Christian, habitant sinistré dans le Pas-de-Calaisà franceinfo
Des récalcitrants que le président de l'agglomération de Saint-Omer, Joël Duquenoy, s'efforce de convaincre. "Quand il voit que les voisins vendent, il va se retrouver seul, et la maison qui vaut 200 000 euros. Quand on aura déterminé les zones de crue, elle va valoir 50 000 euros."
Avant de passer éventuellement par une déclaration d'utilité publique et des expropriations, mais qui risquent évidemment de retarder les démolitions.
Un centre-ville construit sur une rivière
À Annonay, en Ardèche, beaucoup de questions se posent aussi, un mois après les intempéries, parce que quand on parle de lutte contre les inondations, on parle souvent de désimperméabilisation des sols.
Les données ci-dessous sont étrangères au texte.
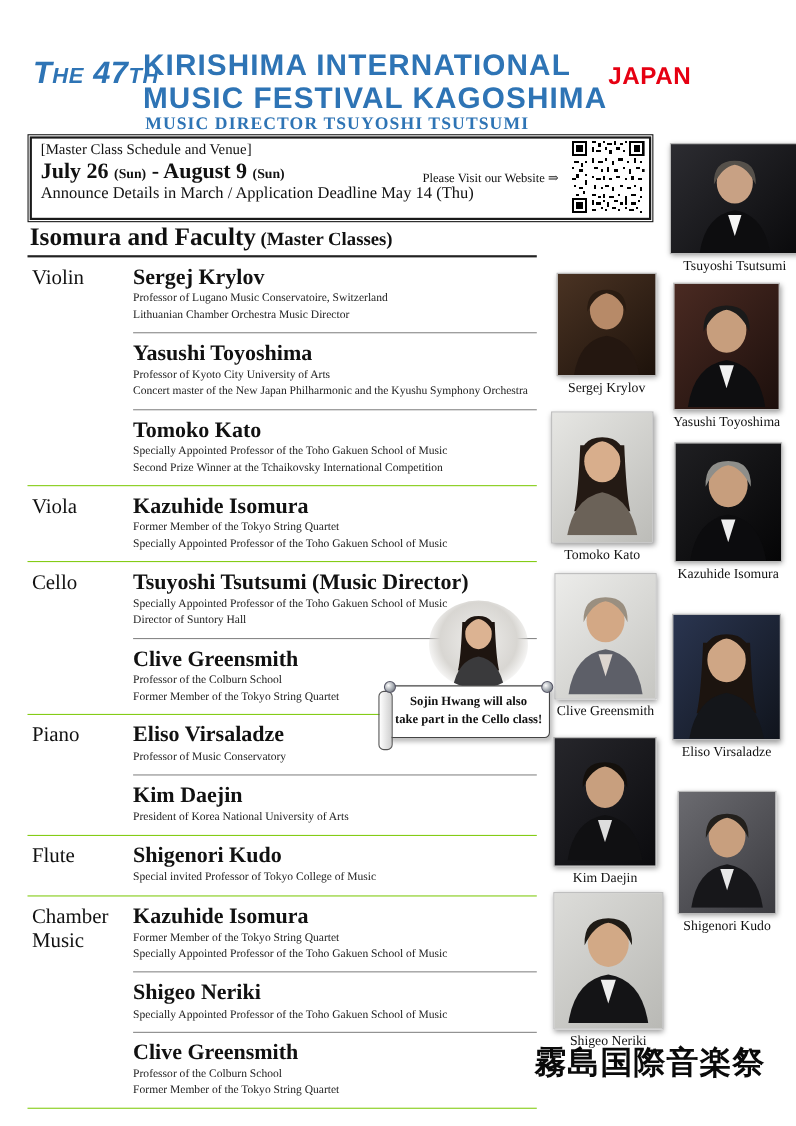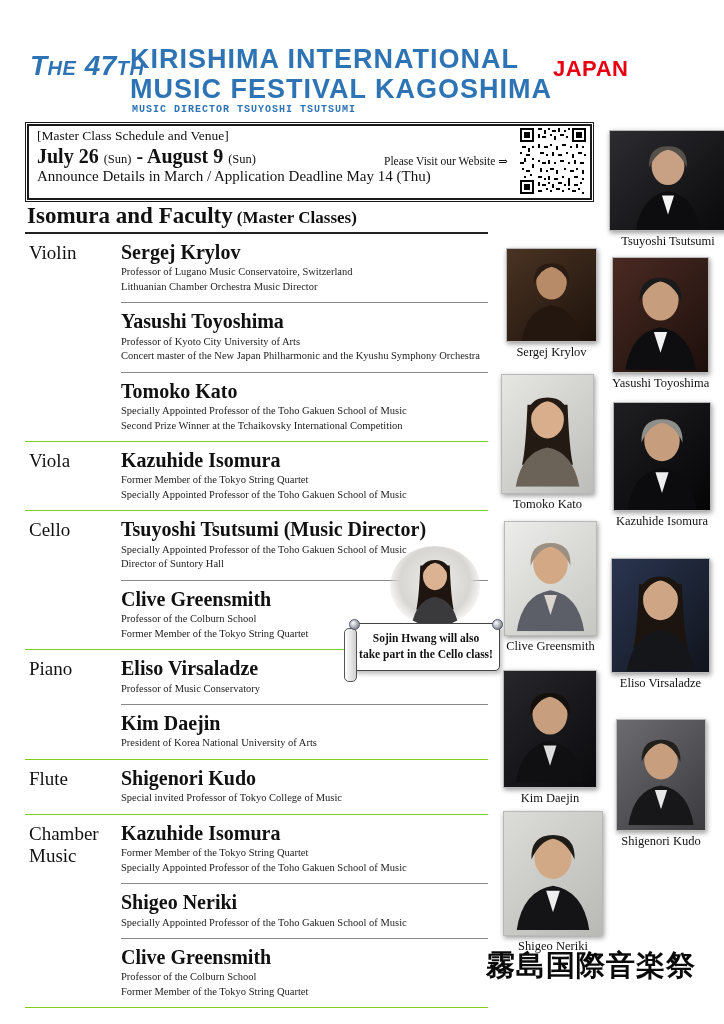"MUSIC DIRECTOR TSUYOSHI TSUTSUMI" .hdr-l3 { font-family: Liberation Mono, monospace -> Liberation Serif, serif; font-size: 10px -> 16px }
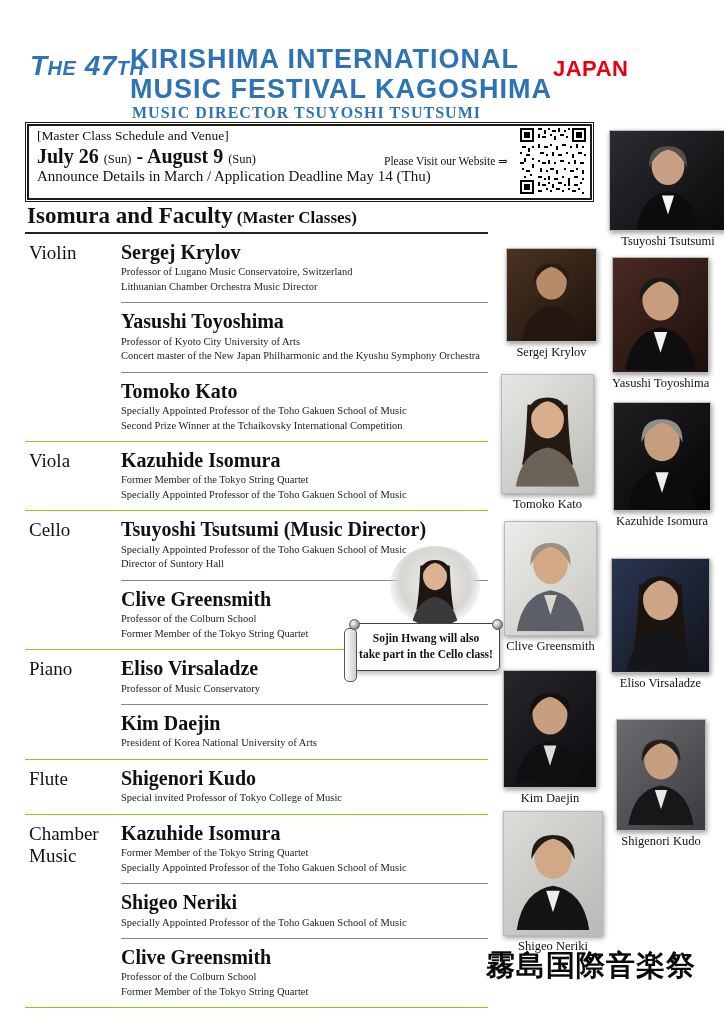"(Sun)" .sbox-dates .day { font-weight: normal -> bold }
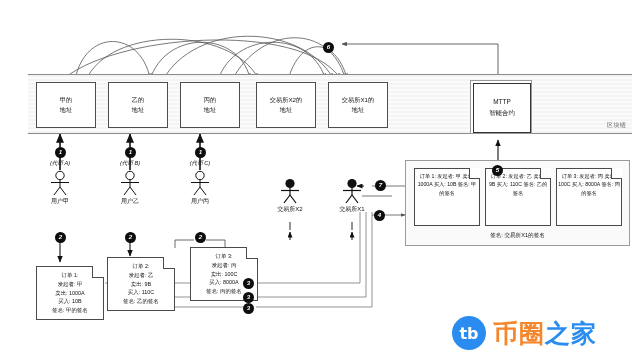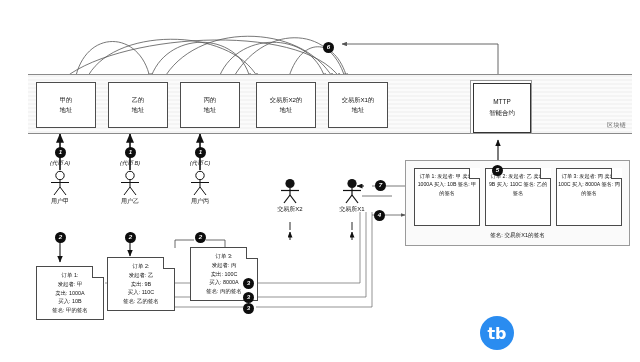"tb" .wm { left: 480px -> 452px }
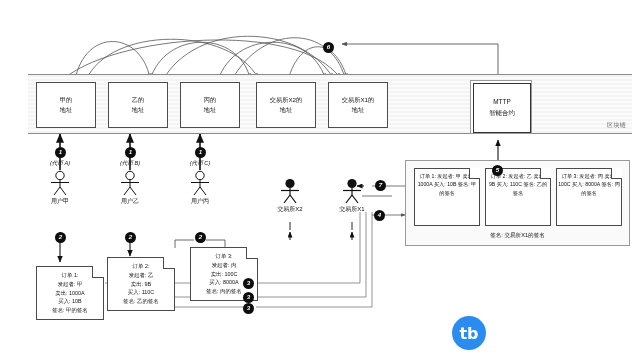"币圈之家" div.wm-text { html: none -> <div> <span>币圈</span><span>之家</span> </div> }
Sauf qu'à Annonay, cela paraît bien compliqué car le centre-ville est construit sur une rivière : la Deûme a été recouverte dans les années 60 pour laisser place aux voitures. "On peut comparer ça à un tunnel, ils ont monté des murs de chaque côté et ils ont recouvert le tout, raconte Alphonse, un habitant, qui s'en souvient très bien. S'il y a un arbre ou deux qui se met en travers, ne serait-ce qu'en hauteur, ça fait vite un barrage, et là c'est pire que les castors !"
Et c'est ce qui s'est passé : des arbres qui se bloquent à l'entrée de ce tunnel et une rivière qui déborde. Mais pas question de remettre en cause cet ouvrage. "Certains critiquent la couverture de la Deûme, mais pas moi, tranche Alphonse. La traversée de la ville se fait sur l'avenue de l'Europe, les commerces sont montés sur cette avenue. Les rues étaient auparavant tellement étroites, on n'aurait pas pu circuler comme il faut. S'il n’y avait pas eu les arbres, ça se passait très bien, la couverture de la Deûme. Les arbres en bordure de rivière, je pense que c'est une hérésie."
Des études hydrauliques pour limiter les dégâts
Et malgré les dégâts, pas question non plus de quitter le centre-ville pour Eddy. Le 17 octobre dernier, il a vu une vague arriver dans son agence immobilière, qui est toujours fermée. "Jamais on aurait imaginé une telle vague, jamais, concède-t-il. On m'a posé la question : 'Est-ce que tu vas rester ici ?' La question ne se pose pas. Oui, on va rester ici parce qu'il faut que la ville vive aussi. On sait qu'on l'oublie cette rivière, alors peut-être que maintenant on va s'en souvenir un peu plus." D'autant que cette inondation pourrait se reproduire. "La dernière fois, c'était il y a cent ans, je ne serai pas là pour le voir."
"Si on choisit l'option de découvrir la Deûme, c'est un bouleversement complet de la ville, il faut la repenser dans sa totalité."
Simon Plenet, maire d'Annonayà franceinfo
Des études hydrauliques vont être menées pour comprendre le scénario de ces inondations. "Peut-être à plus court terme, il y a la question de savoir comment limiter la vulnérabilité du centre-ville pour protéger certains commerces, explique le maire. Il y a aussi des exercices, de la sensibilisation au fait qu'on est sur un secteur inondable."
Certains bâtiments vont être démolis, notamment celui qui abrite le Secours populaire, construit dans le lit de la rivière.